Ça n'aura pas traîné. Coincé depuis plus de trois ans dans l'ambassade d'Équateur au Royaume-Uni, Julian Assange a sollicité cette semaine la France et sa tradition de terre d'accueil pour les étrangers persécutés dans l'espoir d'être accueilli comme réfugié politique. Mais à peine sa lettre ouverte a-t-elle été publiée que les autorités ont fait connaître leur fin de non-recevoir.

L'Élysée justifie son refus par le fait que Julian Assange n'a pas subi d'oppression dans son pays d'origine (l'Australie). De plus, Paris souligne que le fondateur de WikiLeaks fait de toute façon l'objet d'un mandat d'arrêt européen, qui entraîne en général une obligation de coopération de la part des pays membres. Julian Assange est en effet poursuivi en Suède dans une affaire d'agression sexuelle.

Quoiqu'il en soit, ce rejet suscite l'indignation du Parti Pirate. "Le Parti Pirate déplore très vivement la réponse de la Présidence de la République adressant dans la précipitation une fin de non-recevoir à la demande d’appui formulée par Julian Assange dans sa lettre ouverte publiée par le journal Le Monde. Il appelle l'Élysée à reconsidérer sa décision", écrit le mouvement dans un communiqué.
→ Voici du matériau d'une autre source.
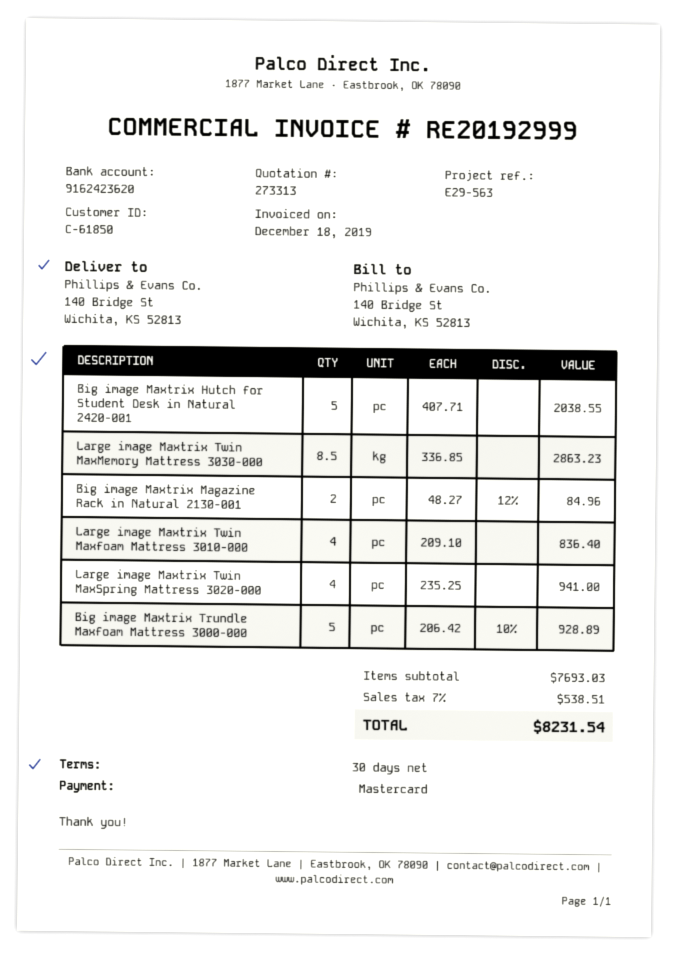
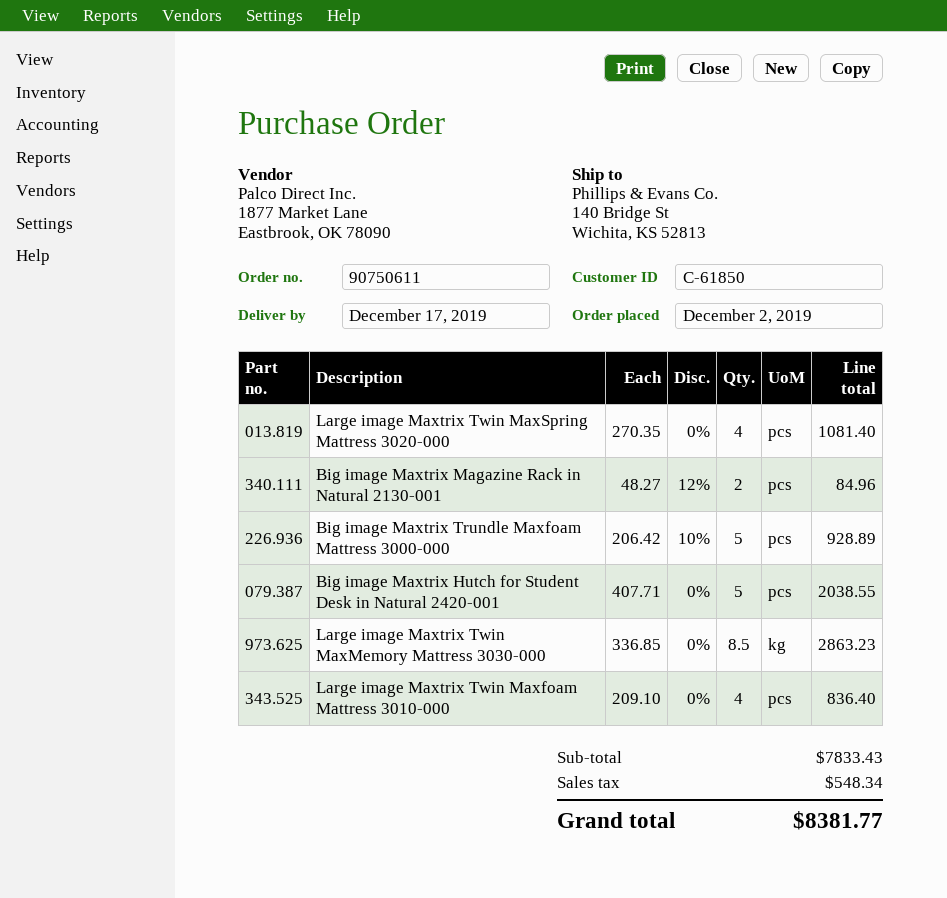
Large image Maxtrix Twin MaxSpring Mattress 3020-000: 4 x 235.25 = 941.00 -> 4 x 270.35 = 1081.40
subtotal: 7693.03 -> 7833.43
tax: 538.51 -> 548.34
total: 8231.54 -> 8381.77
Pour l'heure, Julian Assange ne risque qu'un transfert vers la Suède et une peine de prison. Cependant, par le jeu des extraditions entre l'Europe et les USA, le lanceur d'alerte pourrait être tôt ou tard transféré outre-Atlantique. Là, sa situation pourrait davantage se dégrader, au regard des griefs contre WikiLeaks, avec une peine de prison à vie voire ou, beaucoup plus incertain, une condamnation à mort.

À supposer que Julian Assange soit extradé vers la Suède puis que l'Amérique le réclame à son tour, il n'est pas sûr que ce transfert ait lieu s'il y a vrai risque pour sa vie. Comme l'indique le journal Le Matin, "la loi suédoise et la Convention européenne des droits de l'Homme signée par la Suède interdisent l'extradition d'une personne vers un pays où elle encourt la peine de mort".